| by: | Apr 1, 2001 |
Jet Films, long a major player in the Montreal market is looking further afield, aiming to bring its own expertise and film-friendly home base into the sights of the international commercial industry. Jet president Richard Speer says the 10-year-old shop is seeking to expand the roughly 10 percent of its work that currently comes from international sources. Toward that end, Jet recently added Natasha Arora as manager, international accounts. The company also recently formed a representation deal with Toronto-based The Partners' Film Company, Canada's largest commercial production entity.
"We've done a lot of European work for clients like Mercedes and Citro'n, but it was usually through existing contacts we had; we didn't actively pursue it," says Speer. "We want to now increase the international work while keeping the high-quality production for the local market." Past perceptions of Quebec as exclusively a winter-scape are being laid to rest, partly due to the high level of US and international long-form work shooting in the province (among the features which have located in Quebec: Warner Bros.' Battlefield Earth and The Whole Nine Yards, Eddie Murphy vehicle Pluto Nash, Robert DeNiro starrer The Score and the updated version of '70s "classic," Rollerball). "People used to only associate us with snowstorms," says Speer. "Now with all the US productions here they realize we can deliver any kind of flavor they need for a shoot -- whether European or American." The city's production slate has also meant qualified crews and other infrastructure perks, including well-appointed studios, gear houses, labs and A-level post and effects. "And the bottom line," asserts Speers, "is it costs less to shoot in Montreal than anywhere in Canada and certainly less than the US."

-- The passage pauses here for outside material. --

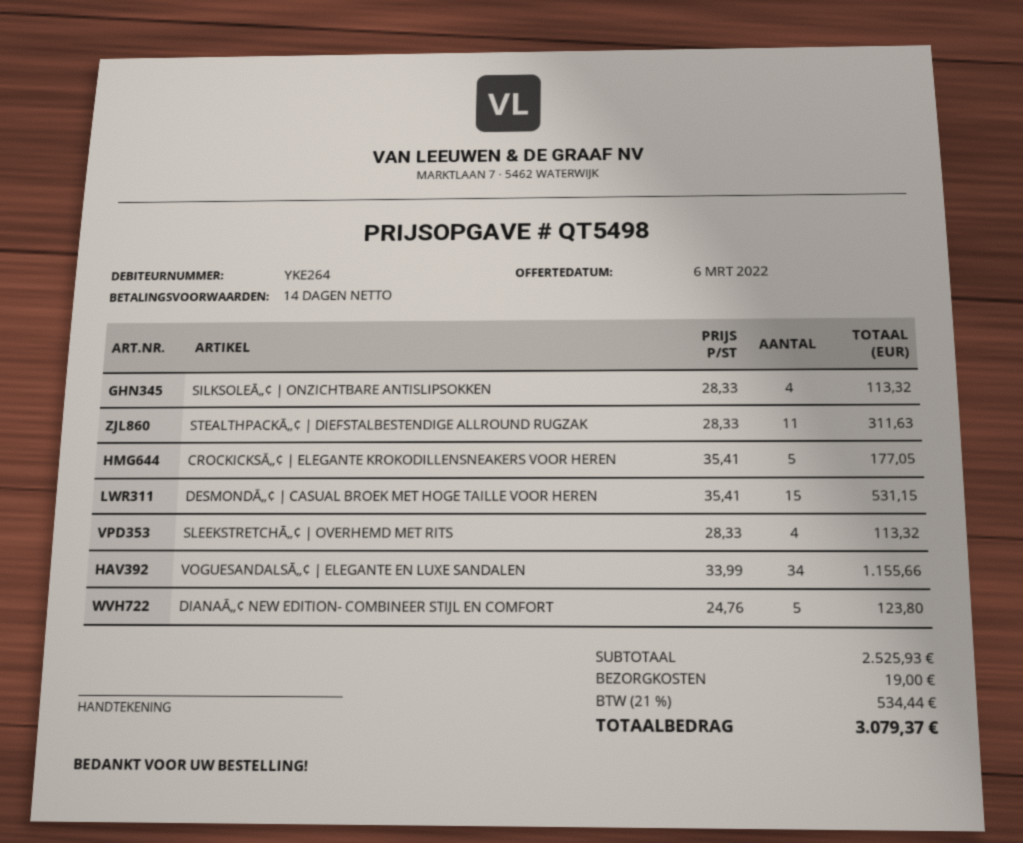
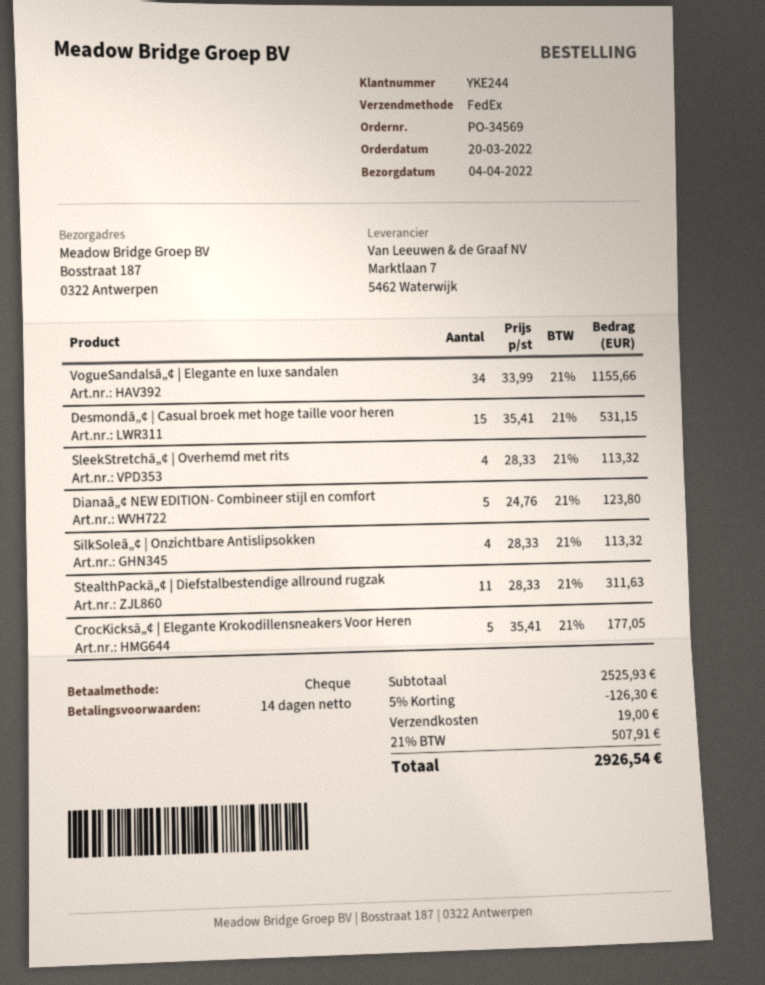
customer number: YKE264 -> YKE244
discount: none -> 5% = 126.30
tax: 21% = 534.44 -> 21% = 507.91
total: 3079.37 -> 2926.54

Jet's directorial roster includes Sylvain Archambault, Guillaume de Fontenay, François Gingras, L.P. Couvelaire, Herman Weeb, Jean-François Pothier, Gabriel Pelletier, Martin Talbot, Mireille Veillet and Curtis Wehrfritz, whom the shop represents in Quebec (Wehrfritz is repped by Untitled in Toronto). Wehrfritz recently shot a campaign for The Movie Network through Montreal agency BOS which shot on location in Montreal as well as in the British Virgin Islands.